There is all that in Burn, but probably more than anything, this novella leaves the reader with a sense of bizarreness that I found somewhat off-putting. The entourage that descends on Walden is made up of a weird cast of youngsters that don’t seem to make sense in context and don’t help the plot. They serve as occasional sources of outside ideas and influence, but mostly I kept thinking that they belonged in a different story. Part of the problem may be that I listened to the audio version and these characters were given weird childish voices, but the reader was Jim Kelly himself, so it couldn’t have been a problem with the reader’s interpretation of the story. If the kids were supposed to be comedic, I didn’t get it (though there were some other parts of the story that were funny).

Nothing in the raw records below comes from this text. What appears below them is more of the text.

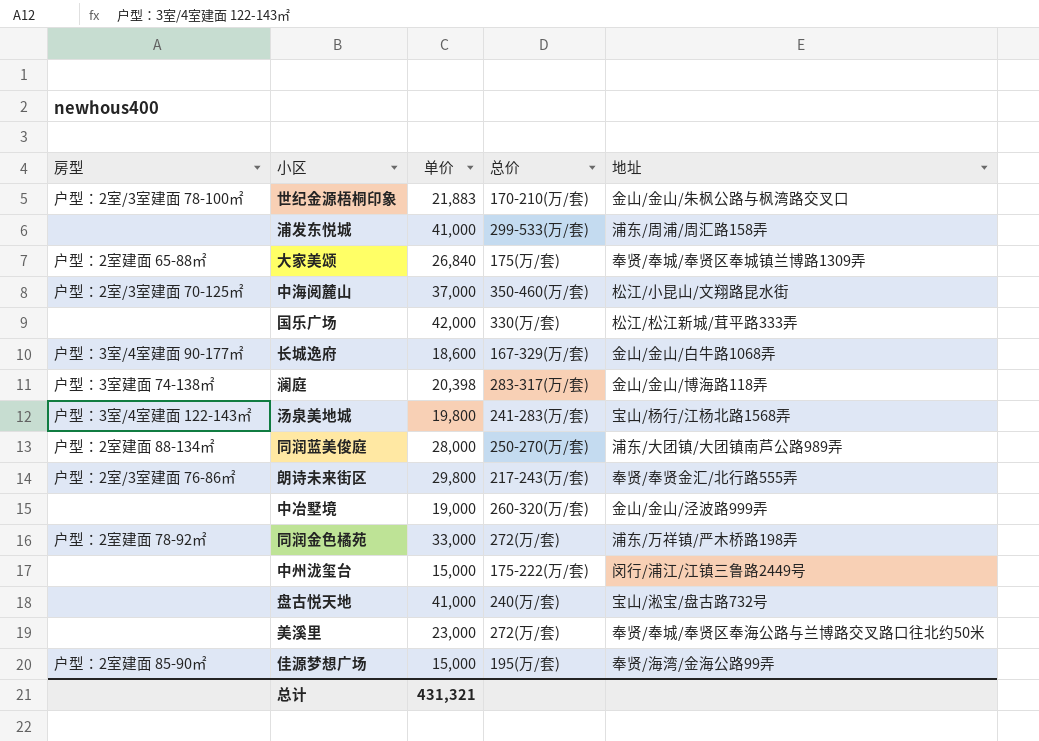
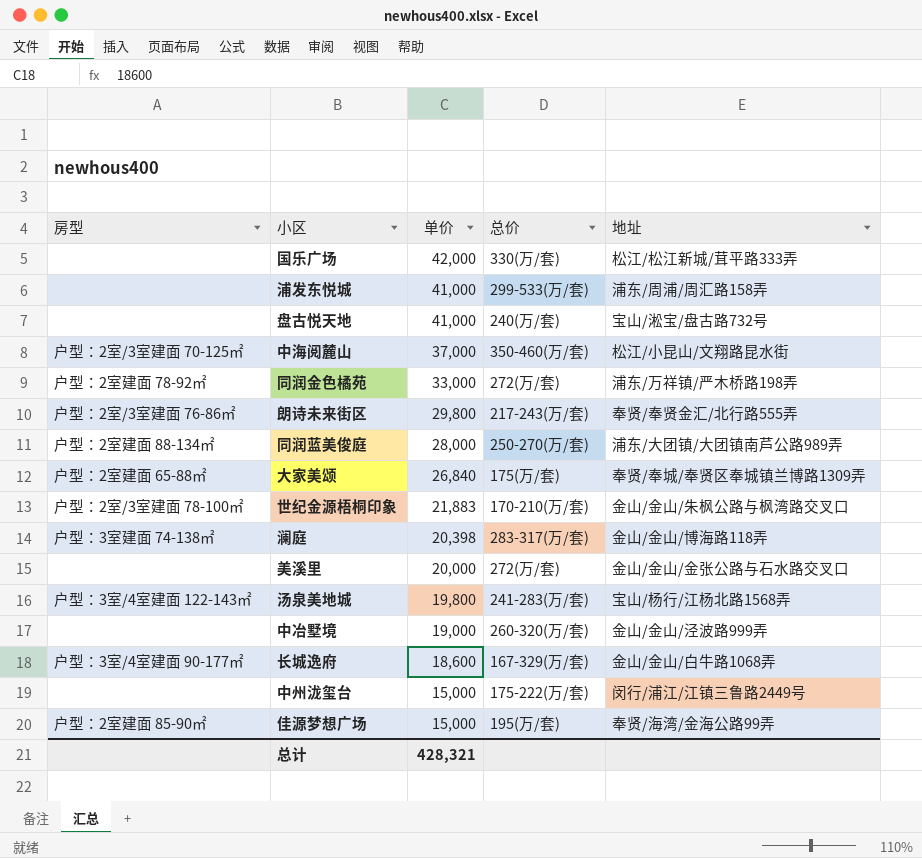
row order: none -> 单价 descending
美溪里 | 单价: 23,000 -> 20,000
美溪里 | 地址: 奉贤/奉城/奉贤区奉海公路与兰博路交叉路口往北约50米 -> 金山/金山/金张公路与石水路交叉口
总计 | 单价: 431,321 -> 428,321

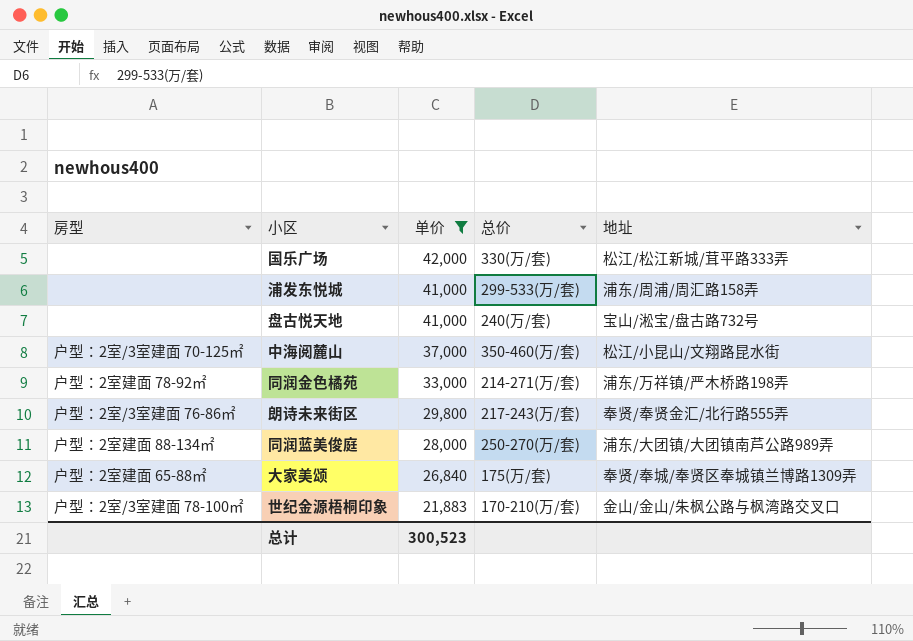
filter: none -> 单价 >= 21,883
同润金色橘苑 | 总价: 272(万/套) -> 214-271(万/套)
总计 | 单价: 428,321 -> 300,523

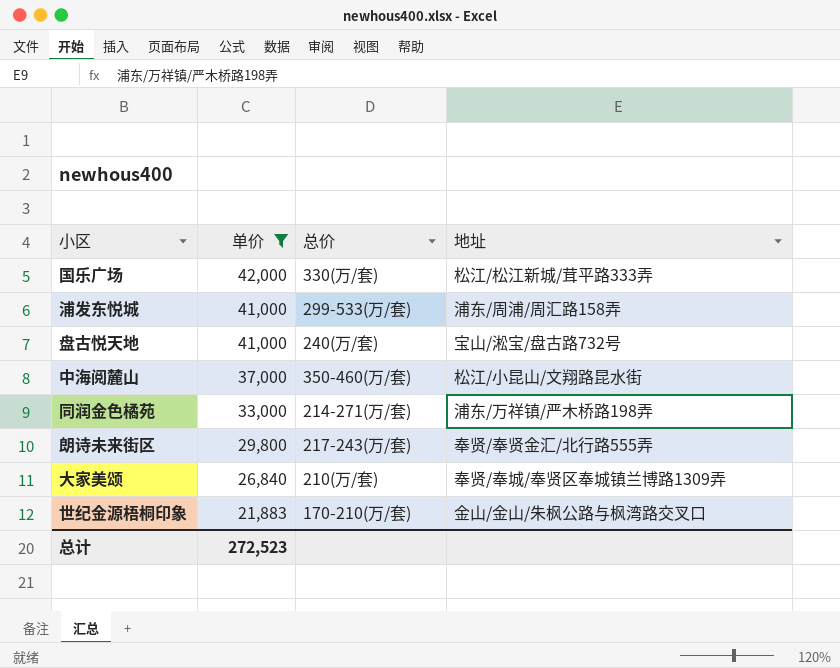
column 房型 | position: 1 -> none
row 同润蓝美俊庭: 户型：2室建面 88-134㎡ | 28,000 | 250-270(万/套) | 浦东/大团镇/大团镇南芦公路989弄 -> none
大家美颂 | 总价: 175(万/套) -> 210(万/套)
总计 | 单价: 300,523 -> 272,523

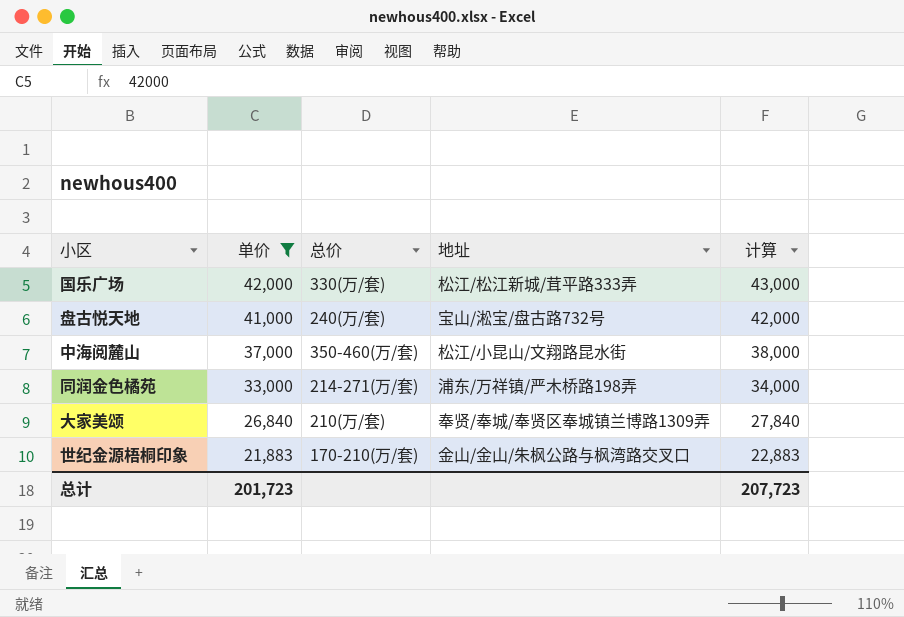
column 计算 | formula: none -> [单价] + 1000
row 浦发东悦城: 41,000 | 299-533(万/套) | 浦东/周浦/周汇路158弄 -> none
row 朗诗未来街区: 29,800 | 217-243(万/套) | 奉贤/奉贤金汇/北行路555弄 -> none
总计 | 单价: 272,523 -> 201,723

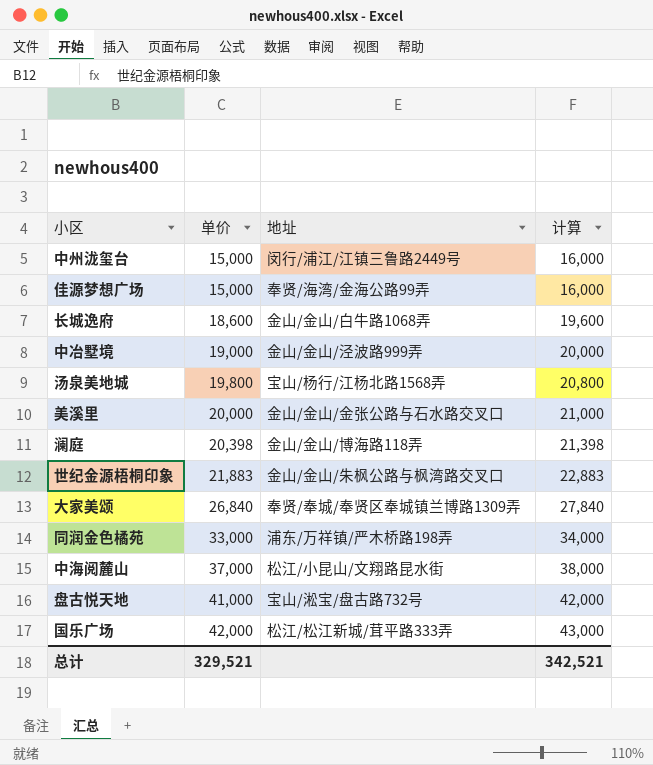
filter: 单价 >= 21,883 -> none
row order: 单价 descending -> 单价 ascending
column 总价 | position: 3 -> none
总计 | 单价: 201,723 -> 329,521
总计 | 计算: 207,723 -> 342,521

I didn’t get much out of Burn, but one element I really did admire was Jim Kelly’s portrayal of a nearly absent character: Spur’s wife Comfort. She had left him shortly before he went off to fight the fires and we see very little of her in the story. We get to know Comfort mostly through Spur’s confused thoughts about her and a peach pie that she leaves in an empty house. In the end, it feels like Spur still doesn’t understand Comfort, but the reader probably will.
The audio version of Burn is 4.5 hours long. You can listen to the first hour of it here.

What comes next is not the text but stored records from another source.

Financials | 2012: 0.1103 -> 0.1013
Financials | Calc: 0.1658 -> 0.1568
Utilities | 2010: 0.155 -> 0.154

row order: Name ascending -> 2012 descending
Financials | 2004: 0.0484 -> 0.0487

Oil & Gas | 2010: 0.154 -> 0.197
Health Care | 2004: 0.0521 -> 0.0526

The Waldeners remind me conceptually of the African-descended people in Mike Resnick’s Kirinyaga tales, trying to recapture a pastoral history, warts and all (and there are some major warts). I’ve only read a few of his stories, but was deeply impressed by them.
Oh, sigh, the trouble with message stories. I wonder if the “entourage” were meant as some sort of personal joke for the writer, that doesn’t quite come through.
I had a similar problem with Larry Niven’s Beowulf-themed “message” book in the late ’80s– Legacy of Heorot, I think? Just too heavy-handed. I mean, write an essay and call it done, y’know?
I thought Resnick did a good job with the Kirinyaga tales too.